At The End Of Lout’s Street

The kids at the end of Lout’s Street called it “Her Road.” It was a quiet, sad street containing a single decrepit house. Ivy and brambles had crawled across the garden and spilled out over the sidewalk like tiny fingers hanging over concrete. Swaths of dust haunted about the air and earth. And it was, or at least it seemed to the neighboring residents, that the place had managed a permanent expression of gloom. This was made even more apparent on sunny, cloudless days on which somehow the street remained, as it was, eclipsed.

Now, the house that the road harbored was rather tall and rather old; wispy wood made the entirety of it, and for some mysterious reason each window had been left wide open. This hardly mattered. No sign of light or movement had ever been seen, not since….

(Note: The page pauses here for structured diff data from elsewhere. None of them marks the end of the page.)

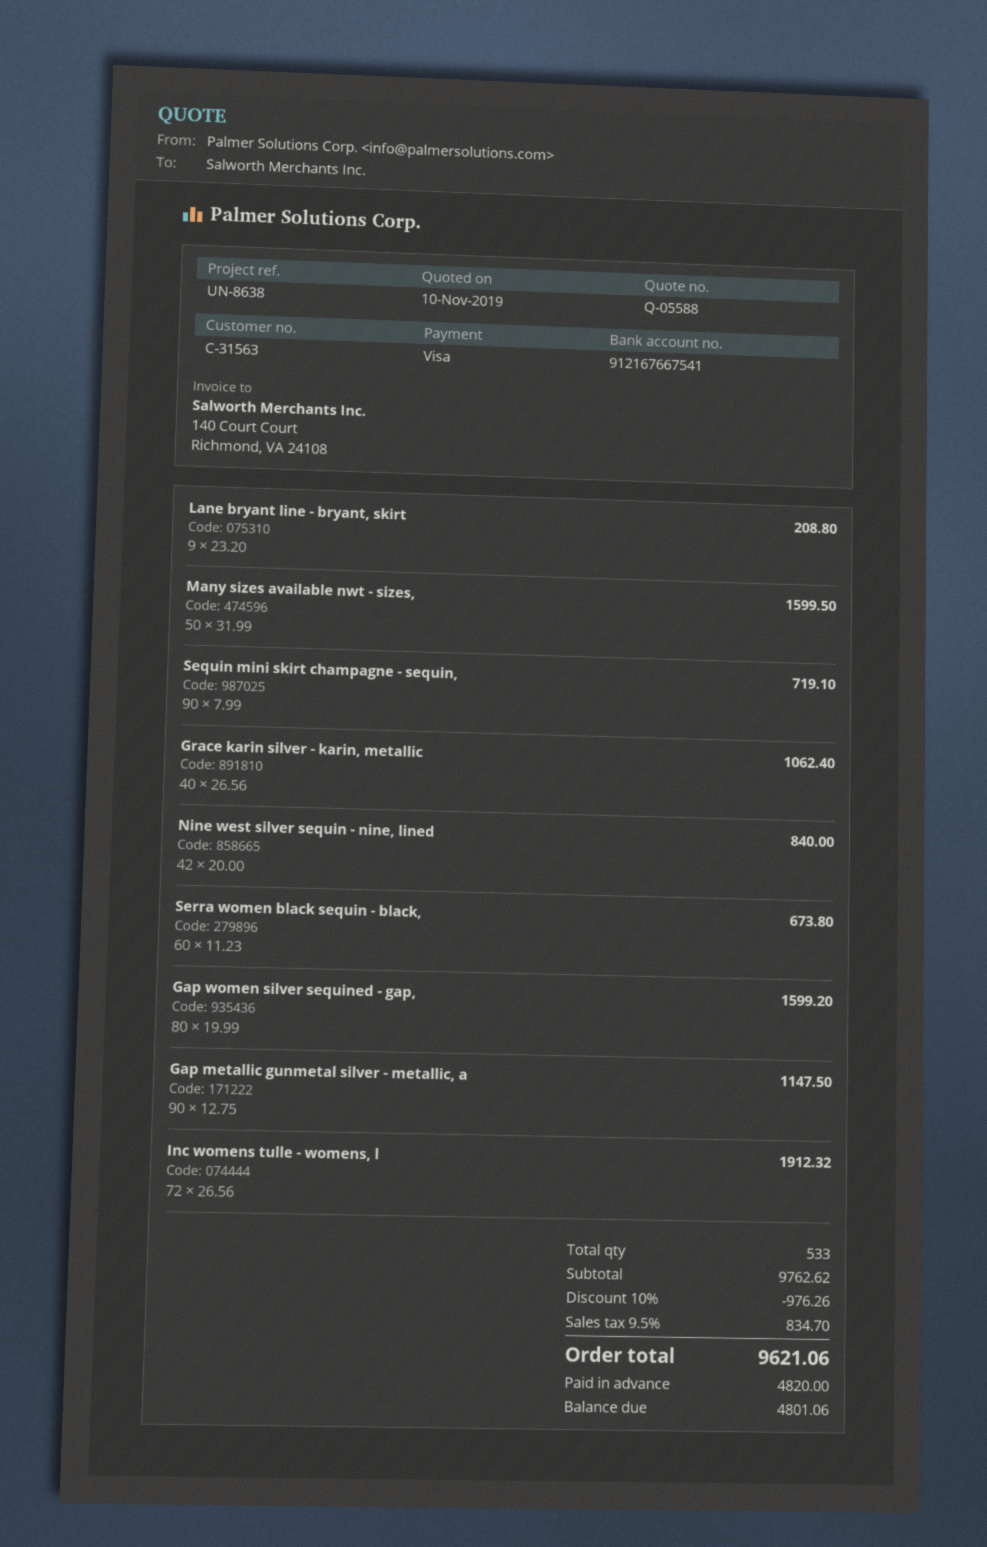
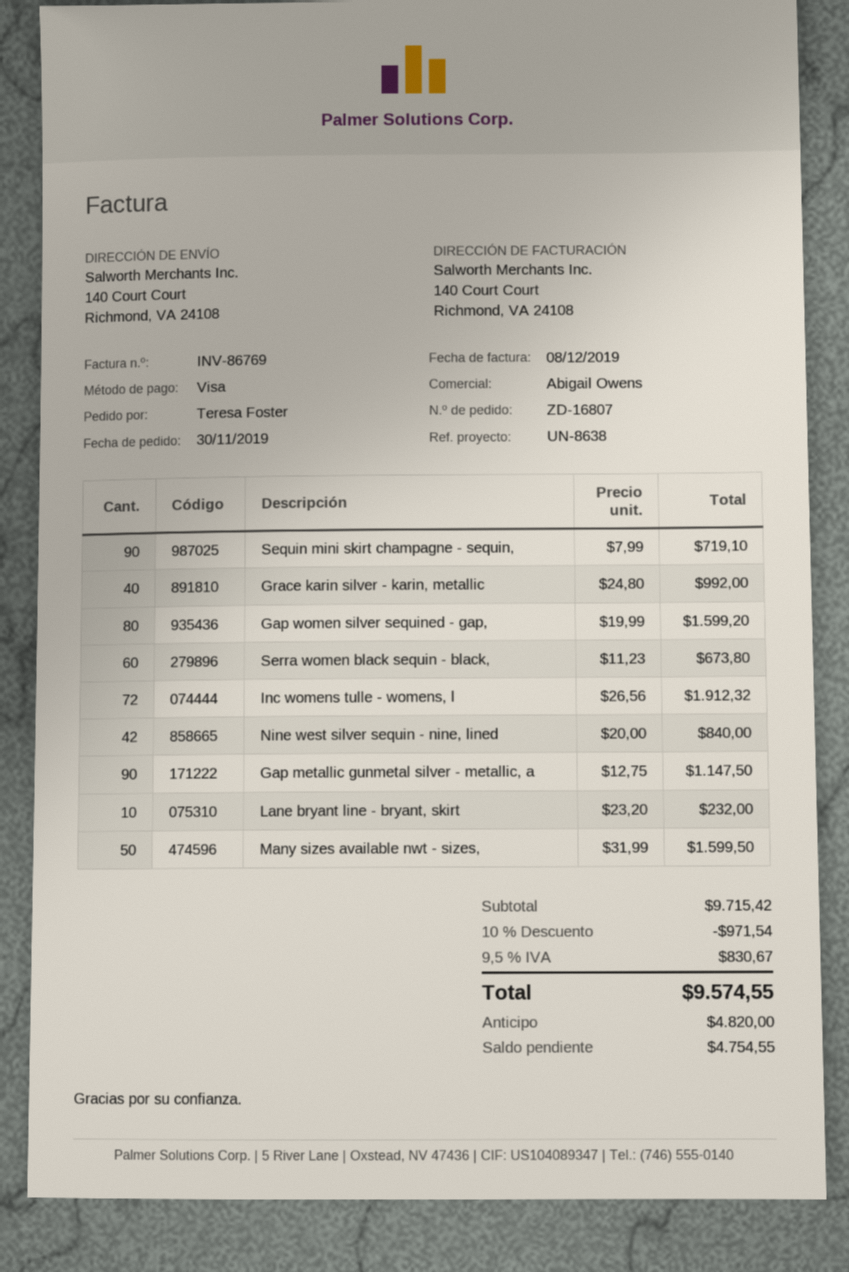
Lane bryant line - bryant, skirt: 9 x 23.20 = 208.80 -> 10 x 23.20 = 232.00
Grace karin silver - karin, metallic: 40 x 26.56 = 1062.40 -> 40 x 24.80 = 992.00
subtotal: 9762.62 -> 9715.42
discount: 10% = 976.26 -> 10% = 971.54
tax: 9.5% = 834.70 -> 9.5% = 830.67
total: 9621.06 -> 9574.55
balance: 4801.06 -> 4754.55

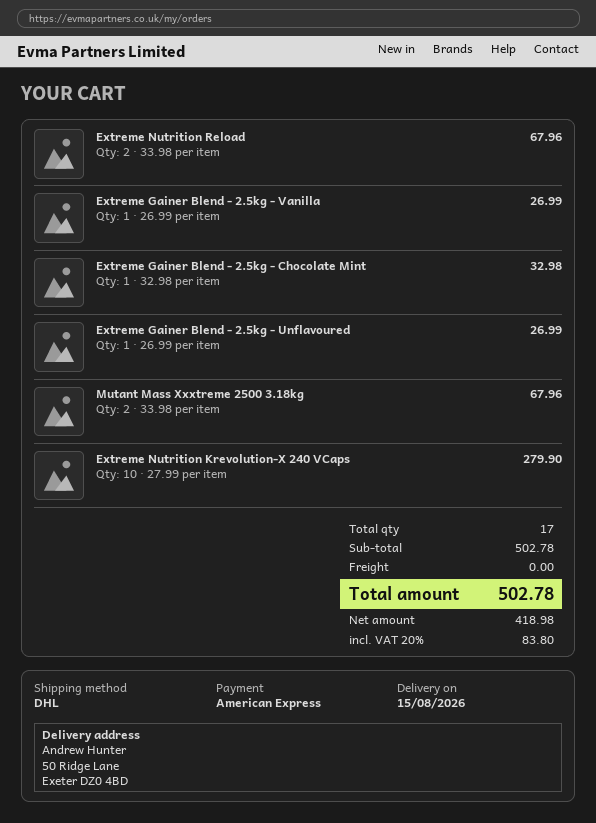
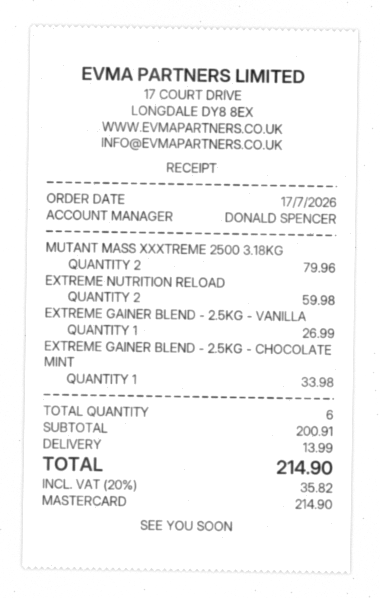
payment method: American Express -> Mastercard
Extreme Nutrition Reload: 2 for 67.96 -> 2 for 59.98
Extreme Gainer Blend - 2.5kg - Chocolate Mint: 1 for 32.98 -> 1 for 33.98
Extreme Gainer Blend - 2.5kg - Unflavoured: 1 for 26.99 -> none
Mutant Mass Xxxtreme 2500 3.18kg: 2 for 67.96 -> 2 for 79.96
Extreme Nutrition Krevolution-X 240 VCaps: 10 for 279.90 -> none
total quantity: 17 -> 6
subtotal: 502.78 -> 200.91
shipping: 0.00 -> 13.99
tax: 20% = 83.80 -> 20% = 35.82
total: 502.78 -> 214.90

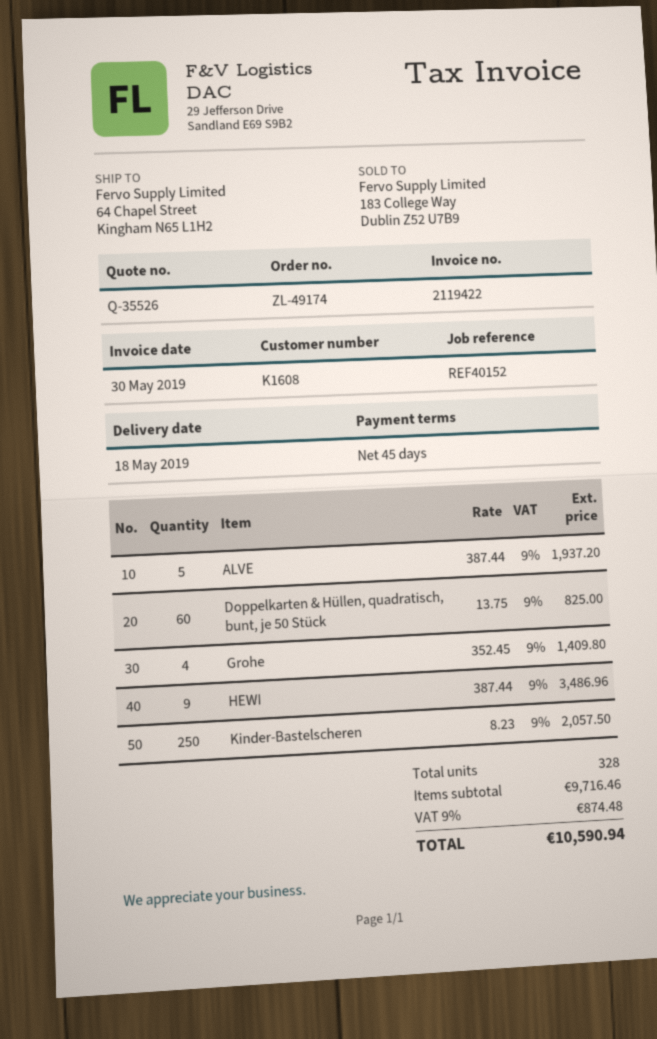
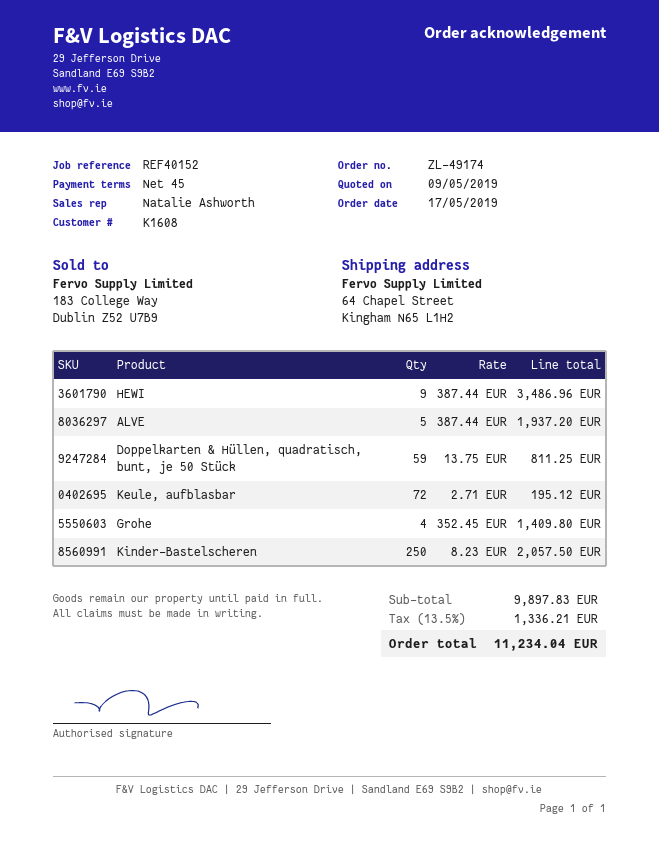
Doppelkarten & Hüllen, quadratisch, bunt, je 50 Stück: 60 x 13.75 = 825.00 -> 59 x 13.75 = 811.25
Keule, aufblasbar: none -> 72 x 2.71 = 195.12
subtotal: 9716.46 -> 9897.83
tax: 9% = 874.48 -> 13.5% = 1336.21
total: 10590.94 -> 11234.04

The owner of the home was Elias, who was, much like his home, solitary and weakened by time. His nose was large and hooked, which sadly redirected away from his gentle, luminous eyes, and he had arthritic fingers that never stopped twitching.

That is, of course, until Mrs. Francis found him dead on the sidewalk. His bloodless face, the mouth hanging ajar, the way his eyes looked. It was too much for poor old Mrs. Francis. She had screamed for all she was worth, but it wasn’t until her eyes trailed to the front door that she had found out she was worth much more and fled screeching like a bat out of hell.


“I saw her, I dids!” spluttered Mrs. Francis a couple of days later to Max, her grandson, who was shuffling some quite important papers in regards to the now vacant home. They stood now at the end of Lout’s Street.

“Saw who?” responded Max, sporadically paying attention. He was ruminating over how lovely the neighborhood will be now that this wretched house will be refurbished and sold. It will terrify prospecting buyers no more, he thought gleefully to himself.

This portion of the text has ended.